• **WORK TASK**: Go through the listing and pick out each line with the word "ancoraggio" in it.

• **DATA**:
------------

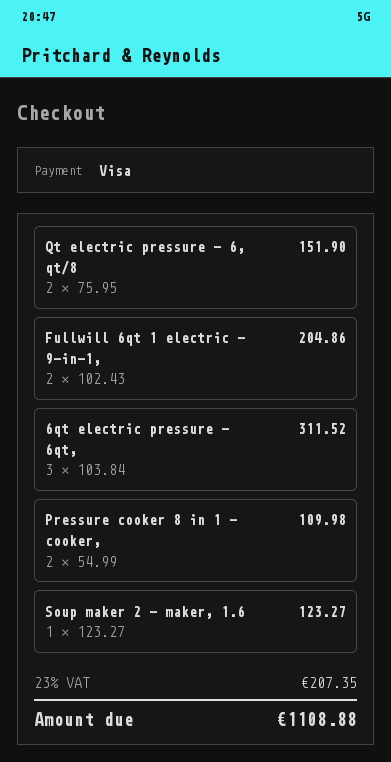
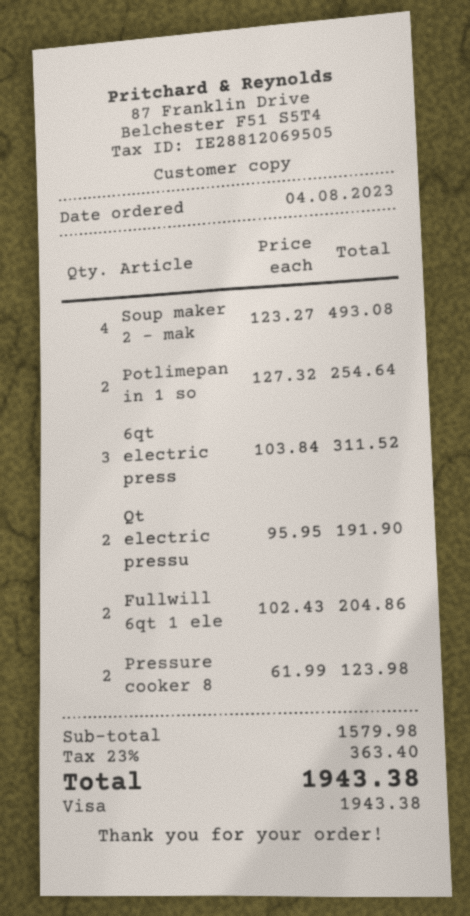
Qt electric pressure - 6, qt/8: 2 x 75.95 = 151.90 -> 2 x 95.95 = 191.90
Pressure cooker 8 in 1 - cooker,: 2 x 54.99 = 109.98 -> 2 x 61.99 = 123.98
Soup maker 2 - maker, 1.6: 1 x 123.27 = 123.27 -> 4 x 123.27 = 493.08
Potlimepan in 1 so: none -> 2 x 127.32 = 254.64
tax: 23% = 207.35 -> 23% = 363.40
total: 1108.88 -> 1943.38

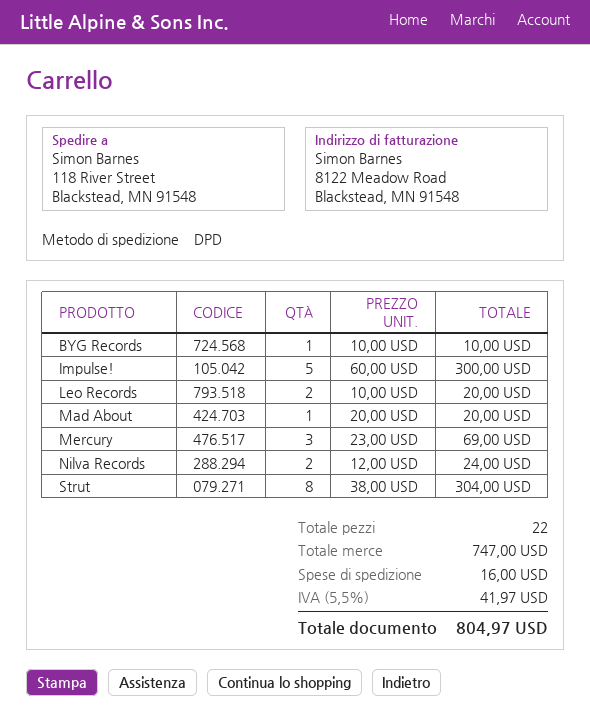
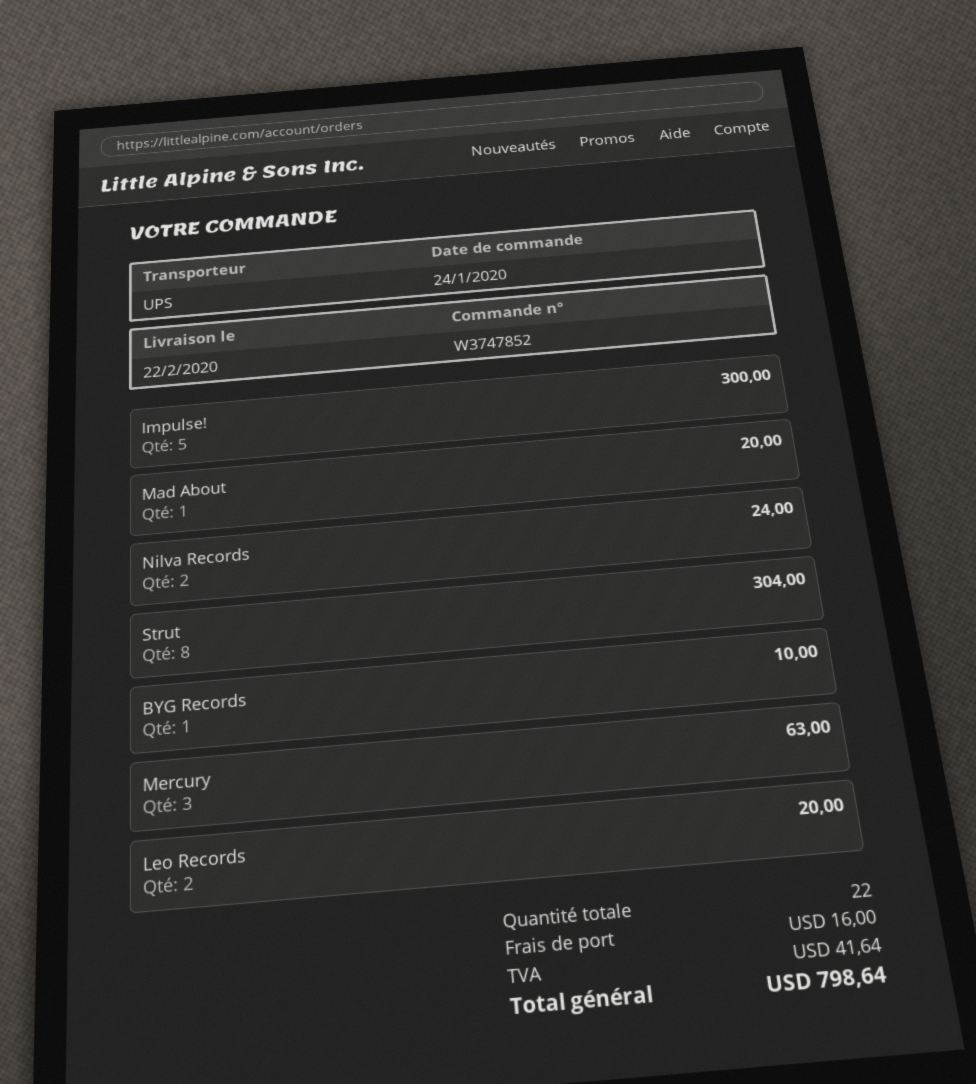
shipping method: DPD -> UPS
Mercury: 3 for 69.00 -> 3 for 63.00
tax: 41.97 -> 41.64
total: 804.97 -> 798.64

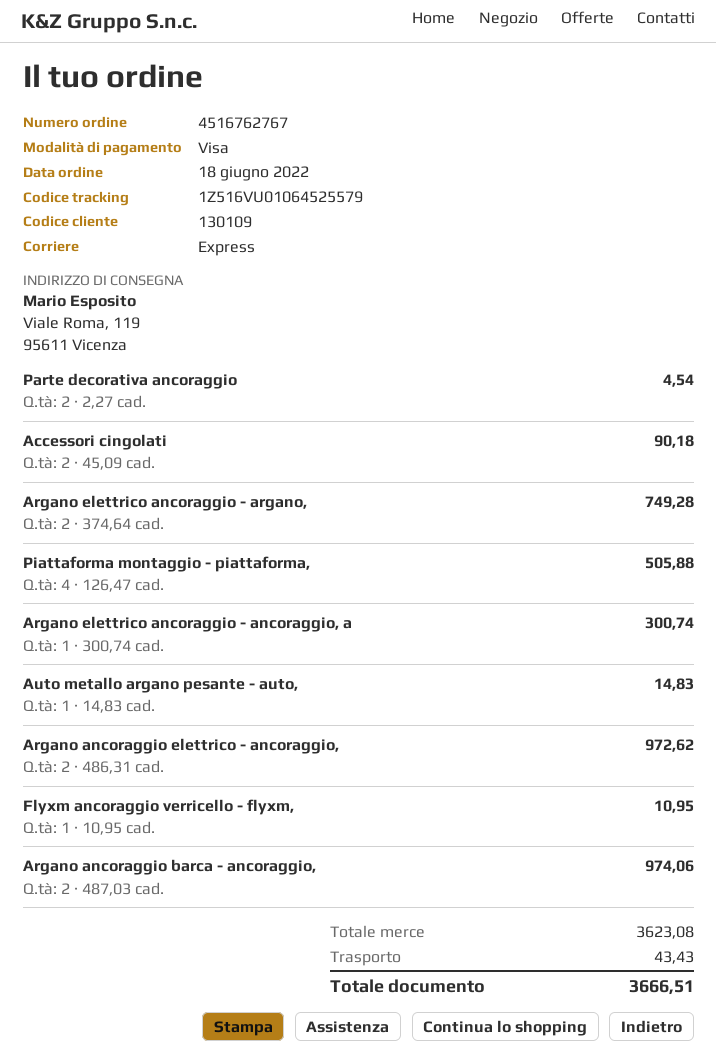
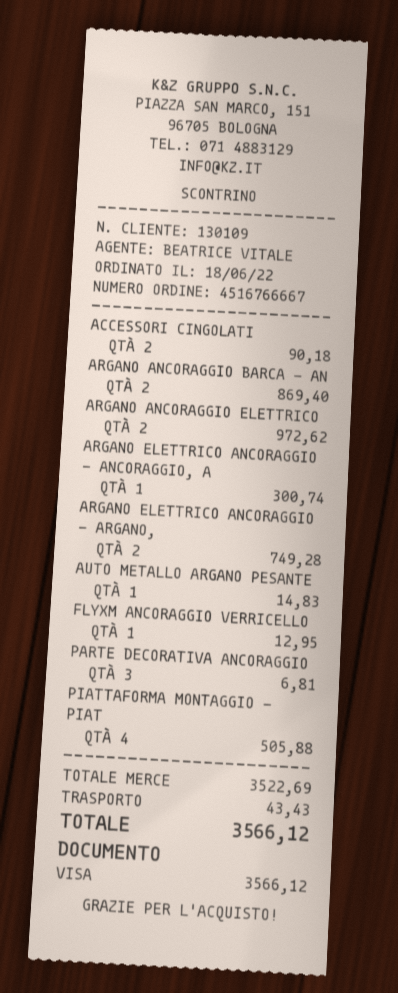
order number: 4516762767 -> 4516766667
Parte decorativa ancoraggio: 2 for 4.54 -> 3 for 6.81
Flyxm ancoraggio verricello - flyxm,: 1 for 10.95 -> 1 for 12.95
Argano ancoraggio barca - ancoraggio,: 2 for 974.06 -> 2 for 869.40
subtotal: 3623.08 -> 3522.69
total: 3666.51 -> 3566.12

------------

• **WRITTEN RESPONSE**:
Parte decorativa ancoraggio: 2 for 4.54 -> 3 for 6.81
Flyxm ancoraggio verricello - flyxm,: 1 for 10.95 -> 1 for 12.95
Argano ancoraggio barca - ancoraggio,: 2 for 974.06 -> 2 for 869.40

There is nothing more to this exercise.